Di Indonesia sendiri mengutip informasi dari Harian Republika, data dari sistem informasi pengolahan sampah nasional (SIPSN) pada tahun 2021 menyebutkan bahwa Indonesia menghasilkan 2,3 juta ton limbah pakaian atau setara 12% dari limbah rumah tangga. Limbah rumah tangga ini sendiri memberikan kontribusi komposisi sampah terbesar di Indonesia sebesar 42,12%.

Dan tahukah kamu berapa banyak limbah pakaian yang bisa didaur ulang? Ternyata hanya 0,3 juta ton saja. Sungguh miris bukan?

Apa sebenarnya penyebab dari fakta mengejutkan diatas? Penyebab utamanya adalah daya konsumsi yang tinggi pada produk fast fashion.

Apa itu Fast Fashion?

Fast fashion ini merujuk pada istilah produksi pakaian yang begitu cepat dengan skala besar dan juga modelnya berubah sesuai dengan musimnya. Sehingga, jika ada kelebihan produksi akan menimbulkan sampah yang banyak juga seperti berakhir di gurun Atacama.

Apa yang membuat fast fashion ini berbahaya? Jawabannya ada pada bahan pembuatnya yang sintetis, susah terurai di tanah, dan yang lebih berbahaya adalah jika mengandung plastik. Bahan yang mengandung plastik ini bila dicuci akan menghasilkan mikroplastik yang bisa mencemari air.

Nah, mirisnya sekarang banyak banget pakaian yang dijual murah dan ternyata bahannya adalah bahan sintetis. Apa saja bahan sintetis itu? bahan sintetis itu ada yang namanya nylon, polyester, dan acrilic.

Sekarang kalau kita lihat di TikTok, banyak sekali yang berjualan pakaian dan laris yang ternyata bahan utamanya adalah polyester. Apa sih bahanyanya polyester ini?

Kain polyester ini bila tidak dibakar ujungnya, akan berakhir di pembuangan sampah dan berabad-abad lamanya akan mengotori bumi karena tidak bisa terurai. Bahkan menurut World Resource Institute, bahan polyester ini bisa melepaskan emisi gas setara dengan 185 pembangkit listrik tenaga batu bara setiap tahunnya.

Sungguh hal yang mengerikan, bukan?

Sustainable Fashion Menjadi Solusi Menyelamatkan Lingkungan dari Limbah Pakaian

Kita sudah berbicara fakta mengejutkan dan akibatnya bagi lingkungan, lantas apa yang harus dilakukan?

Jawaban dari pertanyaan tersebut adalah beralih dari fast fashion ke sustainable fashion.

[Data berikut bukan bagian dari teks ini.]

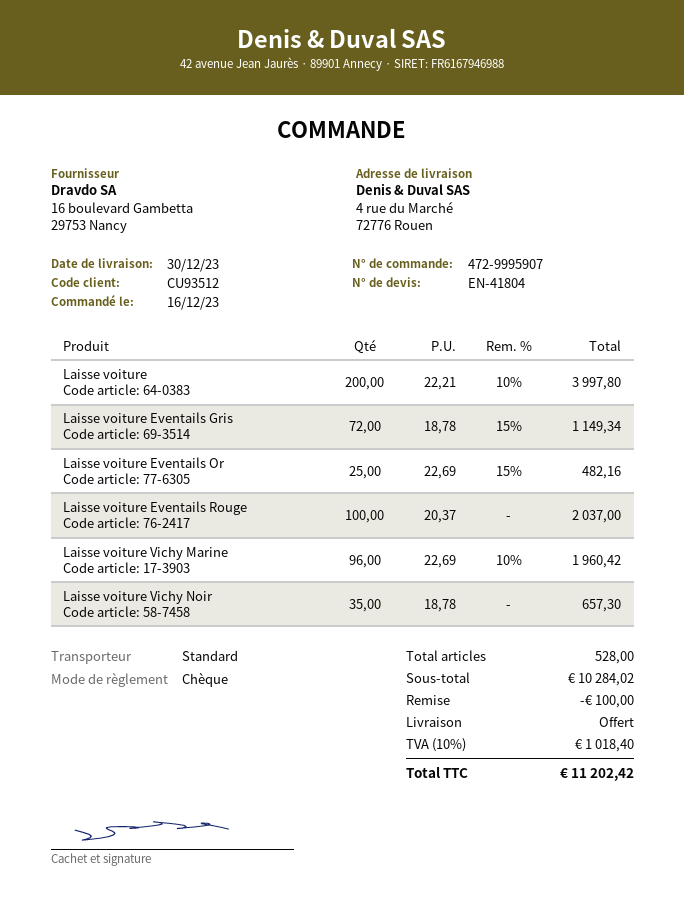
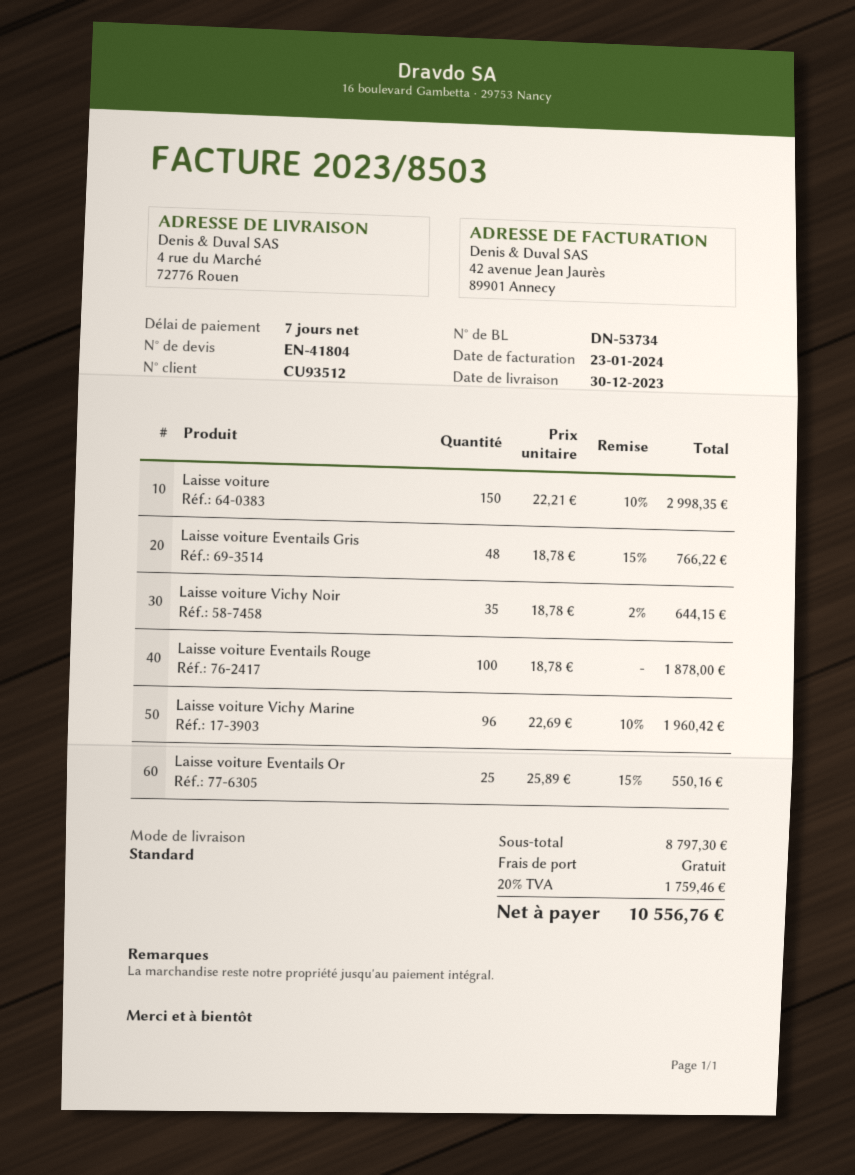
Laisse voiture: 200 x 22.21 - 10% = 3997.80 -> 150 x 22.21 - 10% = 2998.35
Laisse voiture Eventails Gris: 72 x 18.78 - 15% = 1149.34 -> 48 x 18.78 - 15% = 766.22
Laisse voiture Eventails Or: 25 x 22.69 - 15% = 482.16 -> 25 x 25.89 - 15% = 550.16
Laisse voiture Eventails Rouge: 100 x 20.37 = 2037.00 -> 100 x 18.78 = 1878.00
Laisse voiture Vichy Noir: 35 x 18.78 = 657.30 -> 35 x 18.78 - 2% = 644.15
subtotal: 10284.02 -> 8797.30
discount: 100.00 -> none
tax: 10% = 1018.40 -> 20% = 1759.46
total: 11202.42 -> 10556.76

Apa itu sustainable fashion? Sustainable fashion ini menurut Asian Pacific Rayon adalah sebuah gerakan yang mengajak masyarakat untuk beralih menggunakan pakaian yang menghormati lingkungan dan komunitas di mana pakaian tersebut diproduksi.

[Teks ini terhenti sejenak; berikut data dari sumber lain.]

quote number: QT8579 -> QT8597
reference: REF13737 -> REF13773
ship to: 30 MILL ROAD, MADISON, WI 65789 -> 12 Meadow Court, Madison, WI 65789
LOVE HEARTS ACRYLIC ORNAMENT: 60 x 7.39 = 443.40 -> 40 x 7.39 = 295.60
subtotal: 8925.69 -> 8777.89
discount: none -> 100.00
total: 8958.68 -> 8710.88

Kalau deskripsi sederhana dariku, sustainable fashion ini adalah sesederhana kita memperhatikan pakaian yang kita pakai, apakah pakaian kita ini bisa dipakai dalam waktu yang lama, apakah bahannya cukup aman untuk lingkungan, dan membeli sesuai kebutuhan serta tidak konsumtif.

Sustainable fashion ini menjadi salah satu solusi untuk menyelamatkan bumi dari limbah pakaian karena sustainable fashion ini adalah gerakan untuk mengajak masyarakat menggunakan pakaian yang terbuat dari bahan yang mudah terurai dan tak mengandung plastik atau bahan sintetis lainnya yang bisa merusak lingkungan.

Nah, sebenarnya aku sendiri ingin sekali menerapkan sustainable fashion ini. Namun, aku masih bingung di mana harus membeli pakaian yang bahannya bisa benar-benar mudah terurai dan ramah lingkungan. Karena edukasi terkait hal tersebut masih sangat minim.

Di sosial media sudah ada beberapa influencer yang membahas masalah sustainable fashion ini, tapi tak semasif konten yang terus menyuguhkan produk-produk fast fashion.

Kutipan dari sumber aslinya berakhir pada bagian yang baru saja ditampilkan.